Your answer must be the records below, repeated exactly, with every picture left out.
(Beginning of EXTRACTED INFORMATION)
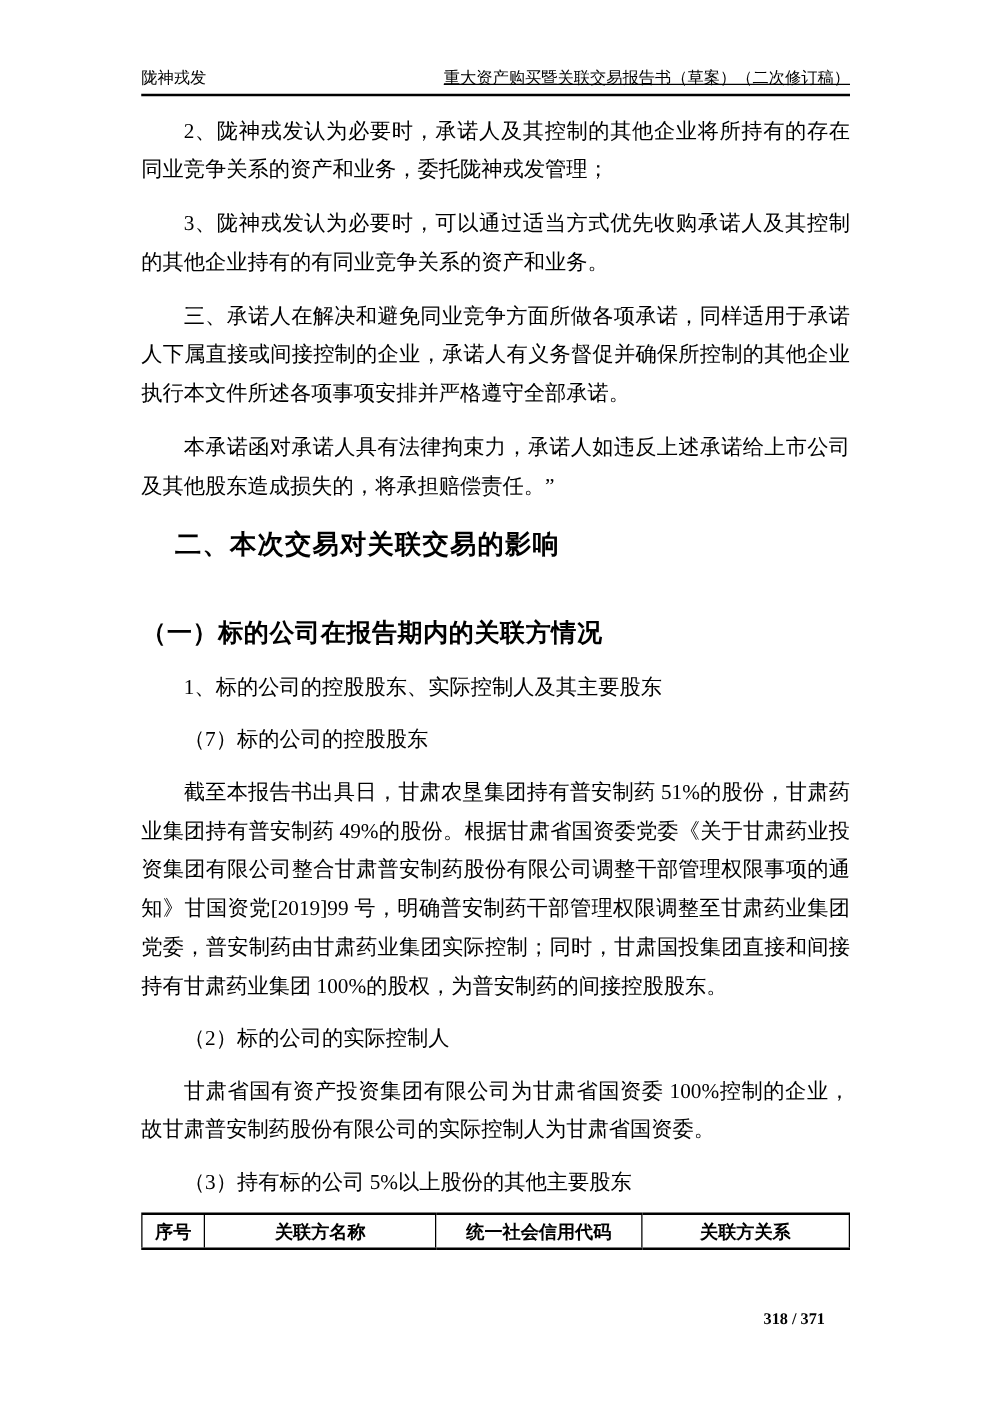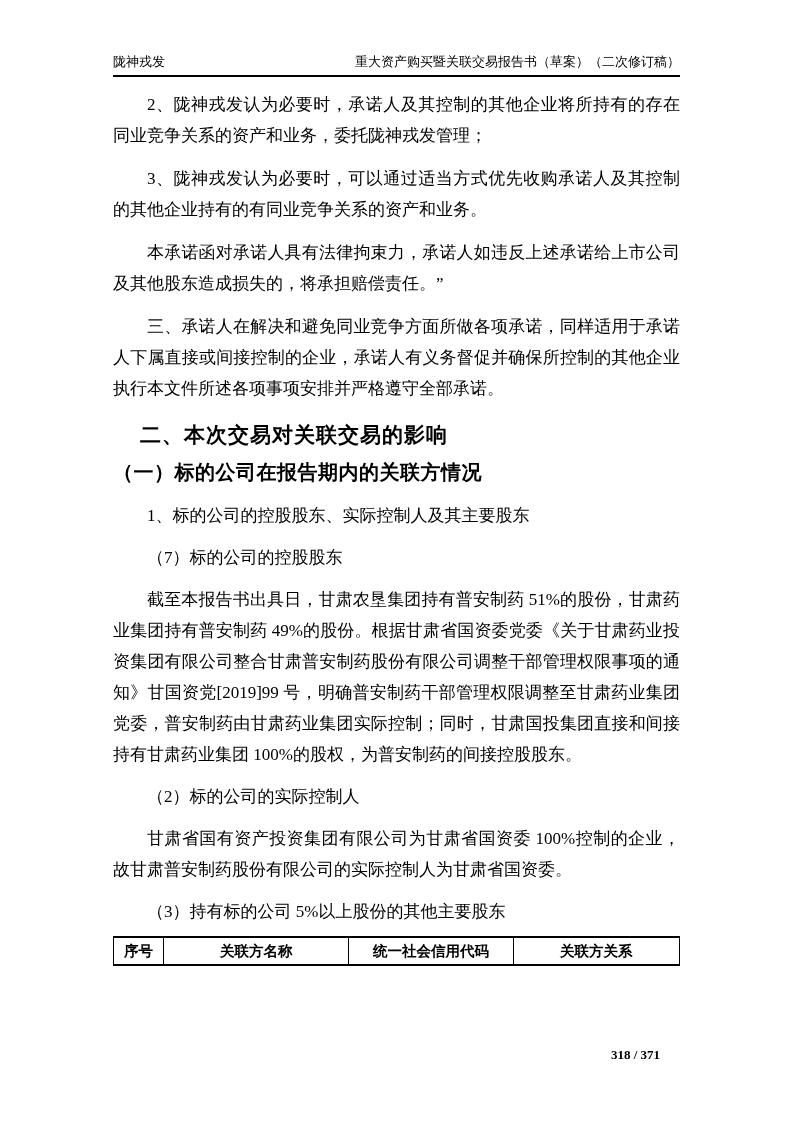"重大资产购买暨关联交易报告书（草案）（二次修订稿）" .doc-header .hdr-right { text-decoration: none -> underline }
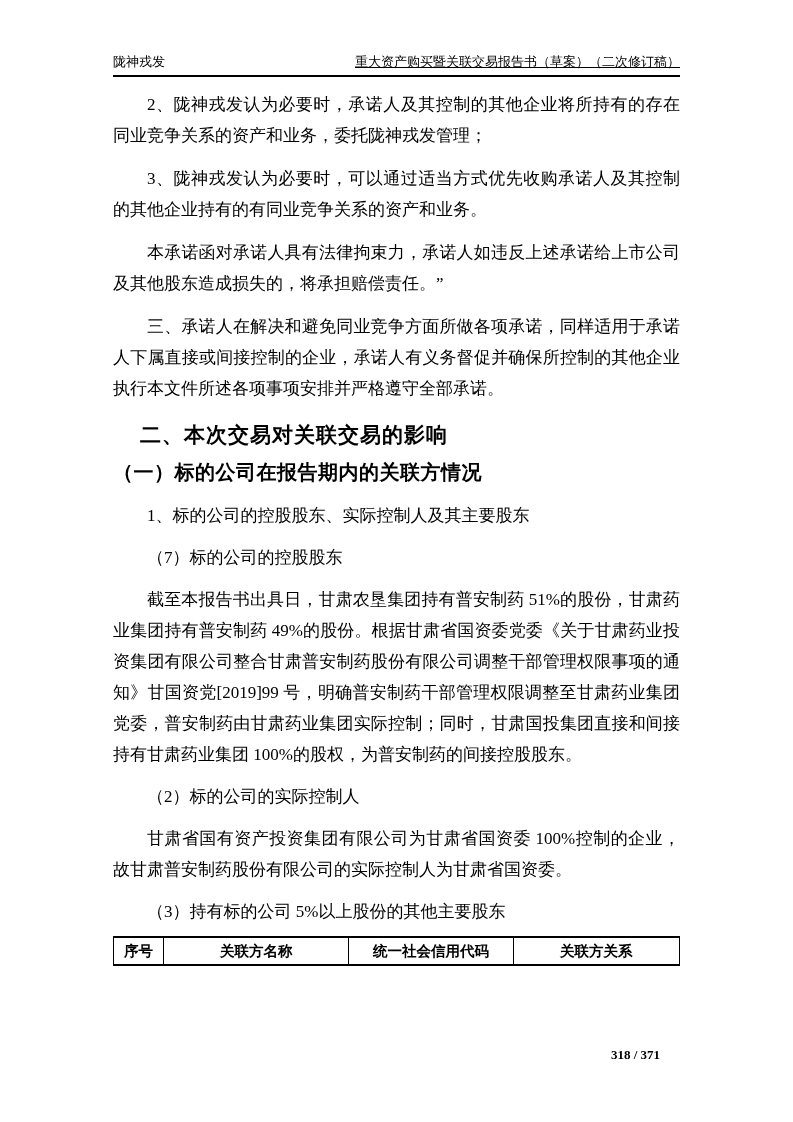"本承诺函对承诺人具有法律拘束力，承诺人如违反上述承诺给上市公司及其他股东造成损失" p.p { order: before "三、承诺人在解决和避免同业竞争方面所做各项承诺，同样适用于承诺人下属直接或间接控" -> after "三、承诺人在解决和避免同业竞争方面所做各项承诺，同样适用于承诺人下属直接或间接控" }
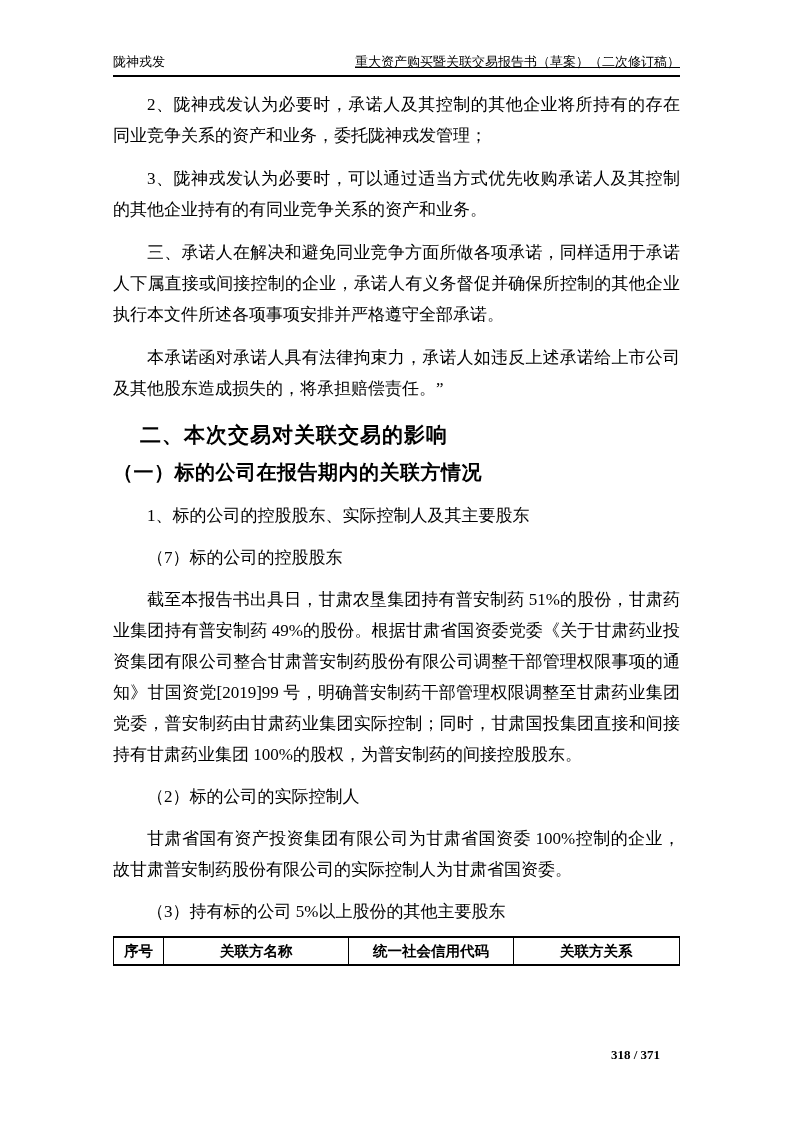"（一）标的公司在报告期内的关联方情况" .h-subsection { margin: 8px 0 0 0 -> 42px 0 0 0 }
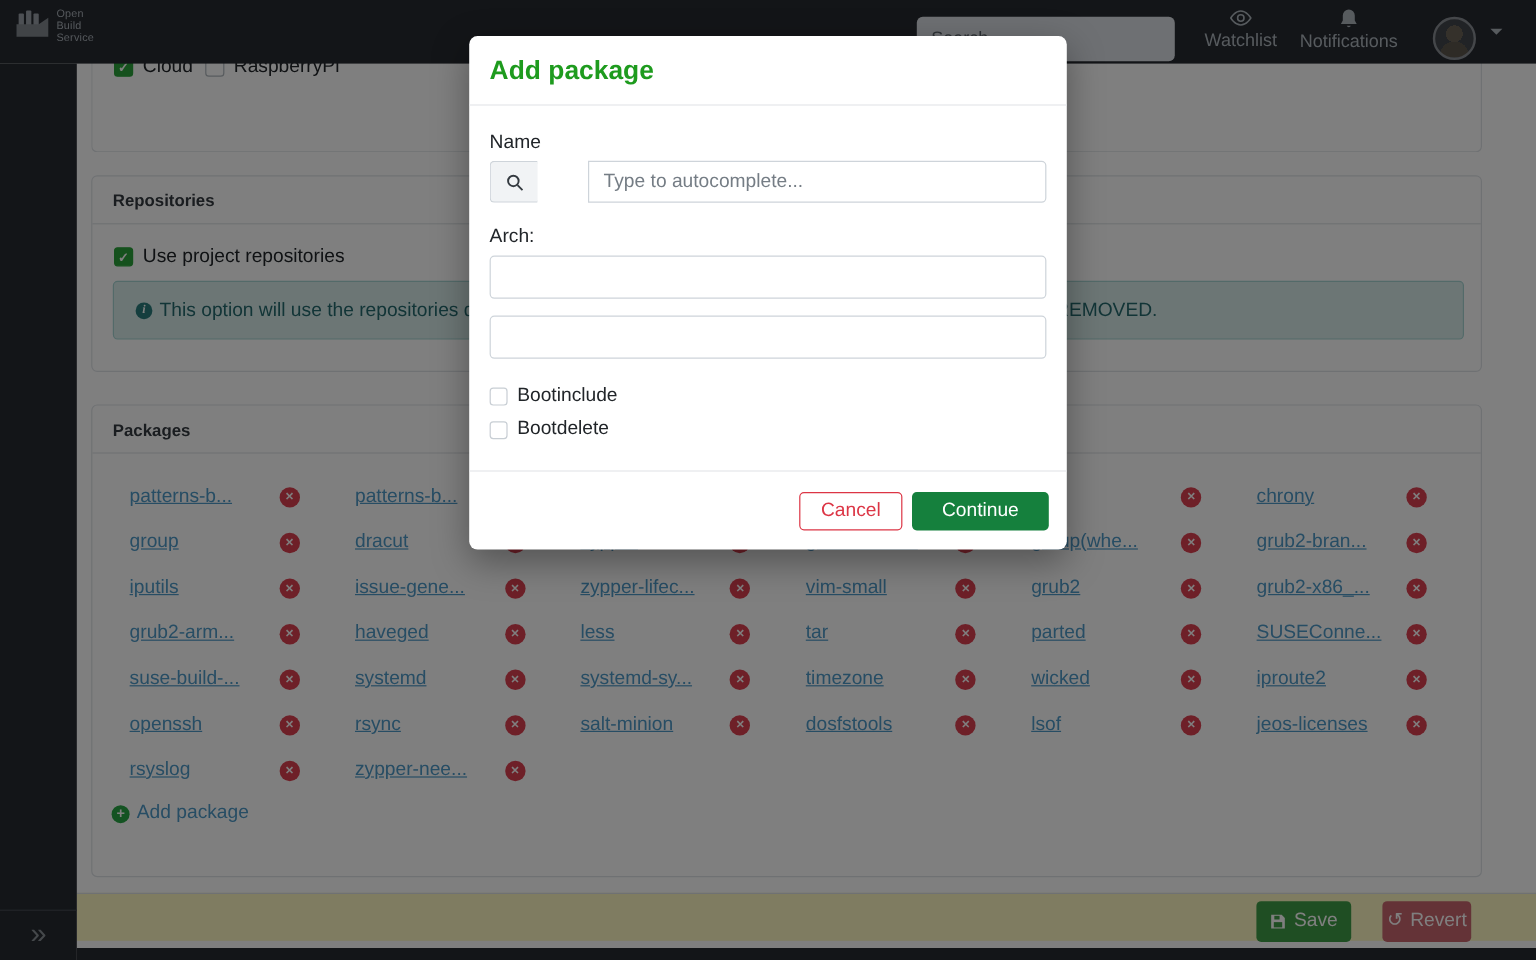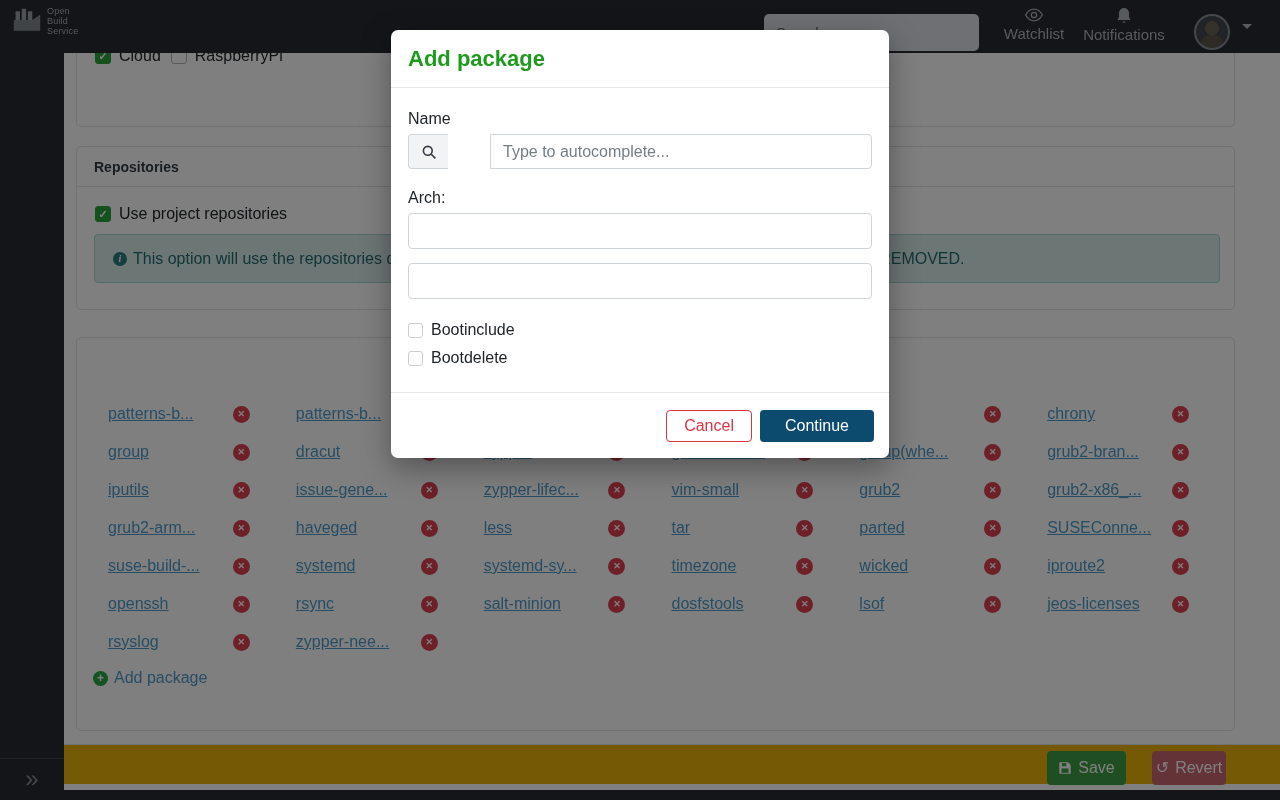"Packages" div.card-header { html: none -> <div>Packages</div> }
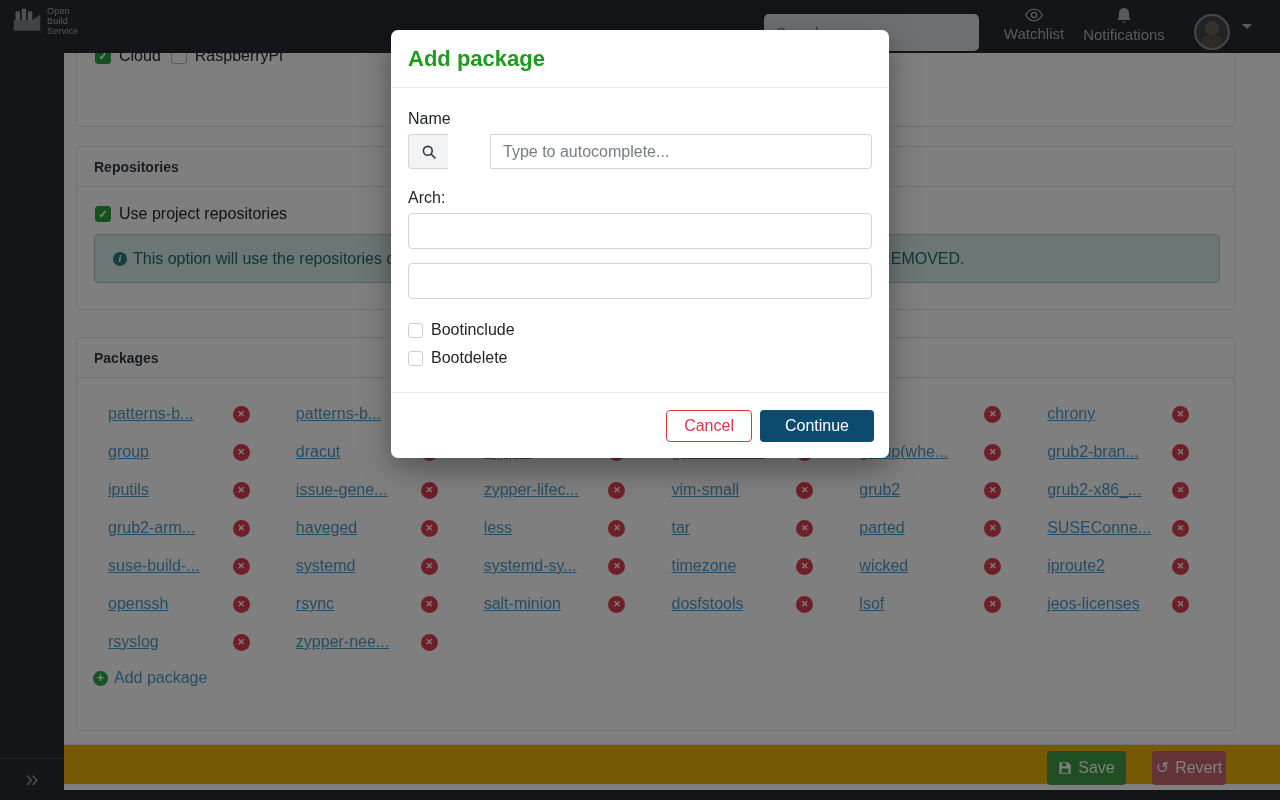"Continue" .btn-continue { background: #0c4a6e -> #15803d }
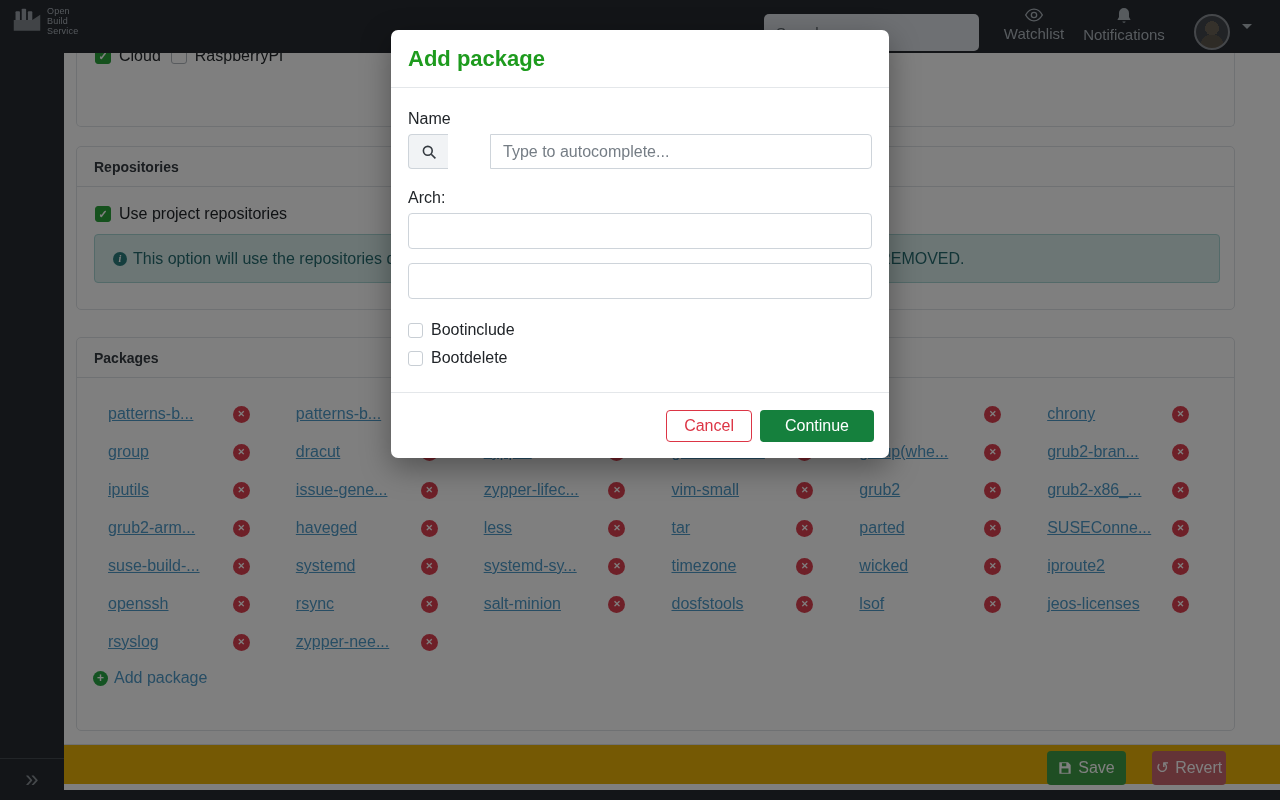"Save" .bottom-bar { background: #eab308 -> #fef9c3 }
(End of EXTRACTED INFORMATION)
> **EXPECTED OUTPUT**
"重大资产购买暨关联交易报告书（草案）（二次修订稿）" .doc-header .hdr-right { text-decoration: none -> underline }
"本承诺函对承诺人具有法律拘束力，承诺人如违反上述承诺给上市公司及其他股东造成损失" p.p { order: before "三、承诺人在解决和避免同业竞争方面所做各项承诺，同样适用于承诺人下属直接或间接控" -> after "三、承诺人在解决和避免同业竞争方面所做各项承诺，同样适用于承诺人下属直接或间接控" }
"（一）标的公司在报告期内的关联方情况" .h-subsection { margin: 8px 0 0 0 -> 42px 0 0 0 }
"Packages" div.card-header { html: none -> <div>Packages</div> }
"Continue" .btn-continue { background: #0c4a6e -> #15803d }
"Save" .bottom-bar { background: #eab308 -> #fef9c3 }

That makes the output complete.